Auronzo and Misurina are part of the Northern Dolomites with their 78,767 hectares (53,586 of heartland and 25,181 hectares of intermediate area), the largest of the nine areas making up the Dolomite World Heritage Site.

They are part of a range of mountains shared by the provinces of Belluno and Bolzano bordering at the Pusteria, Sesto, Badia, San Cassiano, Boite and Piave valleys and containing some of the most famous massifs in the Alps: Tre Cime di Lavaredo, Cadini di Misurina, Sorapìss, Monte Cristallo, Marmarole, Antelao and the Croda dei Toni at Mt. Popera.



The Dolomites were made into a World Heritage Site on the 26th of June 2009 by the UNESCO World Heritage Committee at a meeting in Seville for their “series of extraordinarily distinctive and exceptionally beautiful natural mountain landscapes”, “their variety of sculptural forms” and “their vertical, pale peaks”. Furthermore, the area possesses a complex of values of international scientific importance given its “quantity and concentration of extremely varied calcareous formations” and unusual geological features.

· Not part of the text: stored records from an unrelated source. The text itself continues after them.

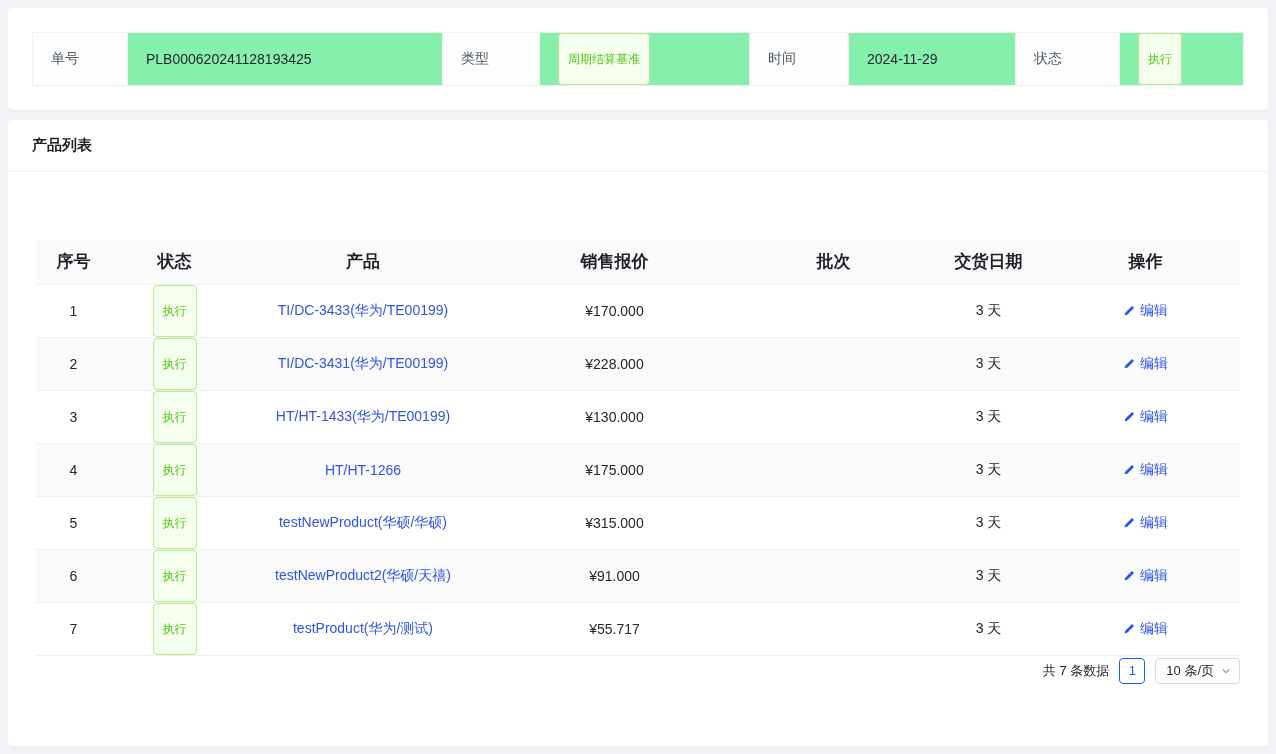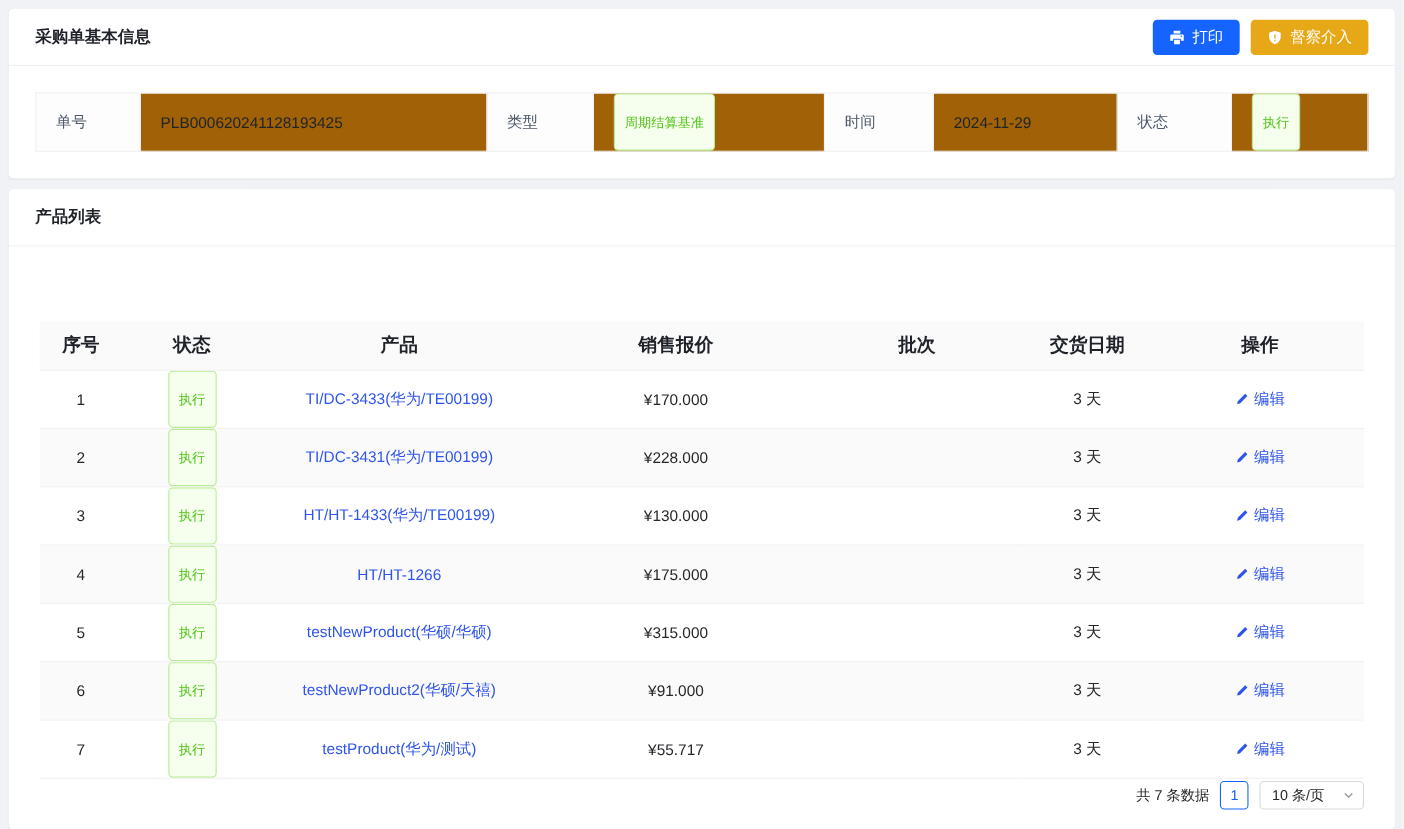"采购单基本信息" div.card-head { html: <div> <h2>采购单基本信息</h2> <div> <button> <span> <svg> <path></path> <path></path> <path></path> </svg> </span> <span>打印</span> </button> <button> <span> <svg> <path></path> </svg> </span> <span>督察介入</span> </button> </div> </div> -> none }
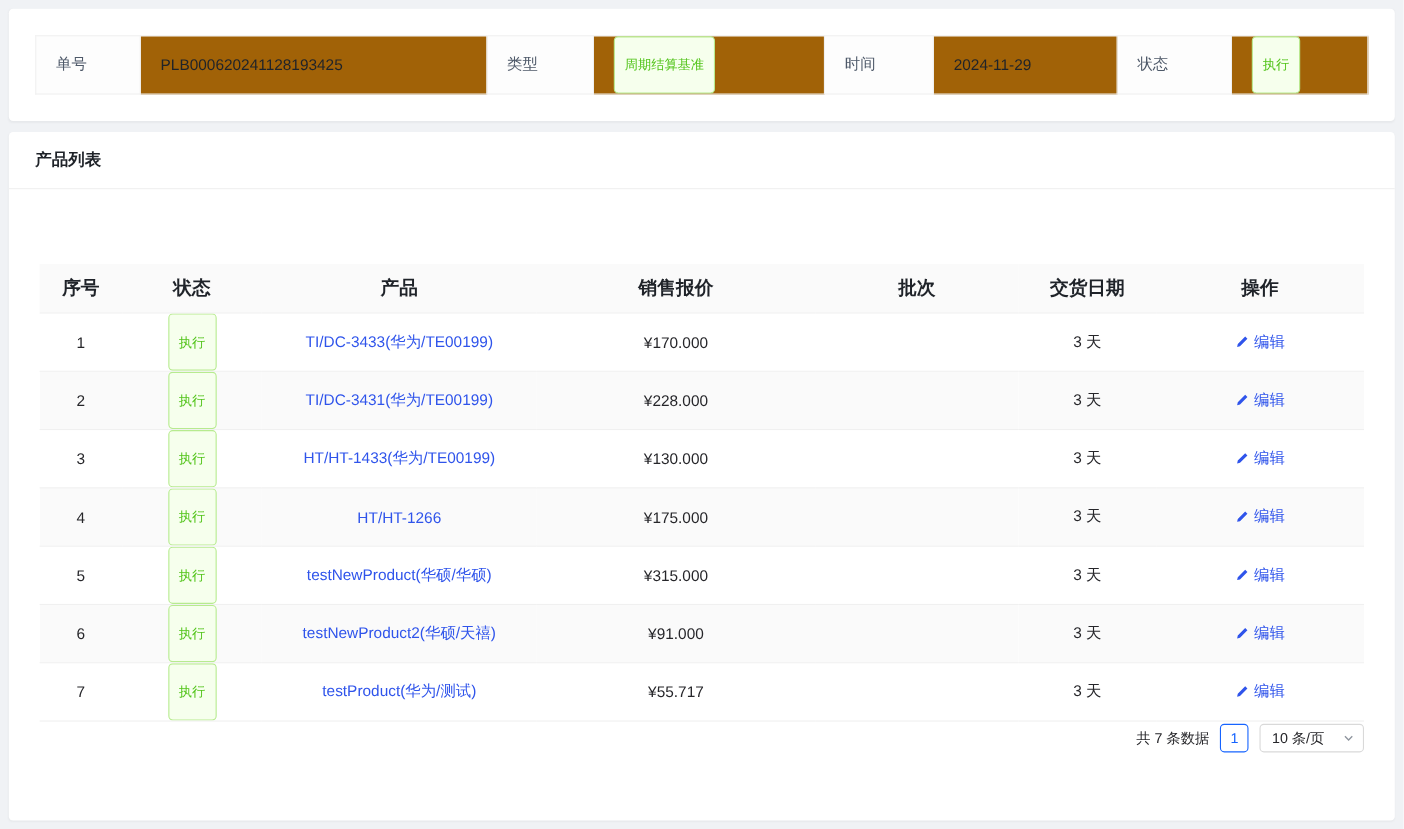"PLB000620241128193425" .desc td { background: #a16207 -> #86efac }
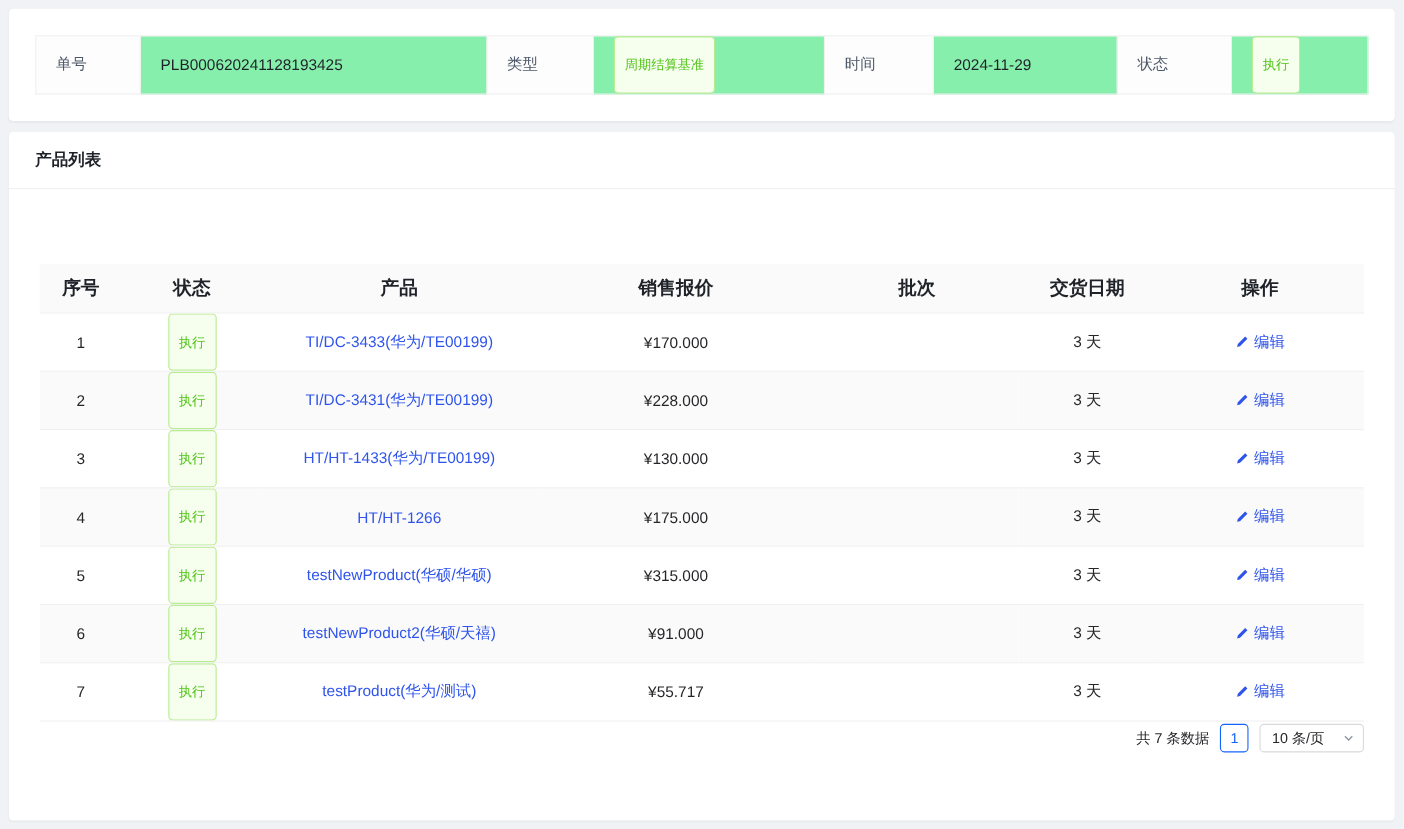"10 条/页" .size-select { gap: 17px -> 7px }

Right at the foot of the Tre Cime di Lavaredo, geology supplies an insight into marine life in the Triassic period in the immediate aftermath of the greatest extinction ever recorded in the history of the Earth: a dinosaur footprint is clearly visible in a rock face along the footpath leading from Rifugio Auronzo to Rifugio Lavaredo. This same dinosaur also appears in a large plastic model in the Palazzo Corte Metto Multi-theme Museum in Auronzo.



In August 2009 the ceremony assigning World Heritage Site status to the Dolomites took place in Auronzo and the President of the Italian Republic Giorgio Napoletano was present.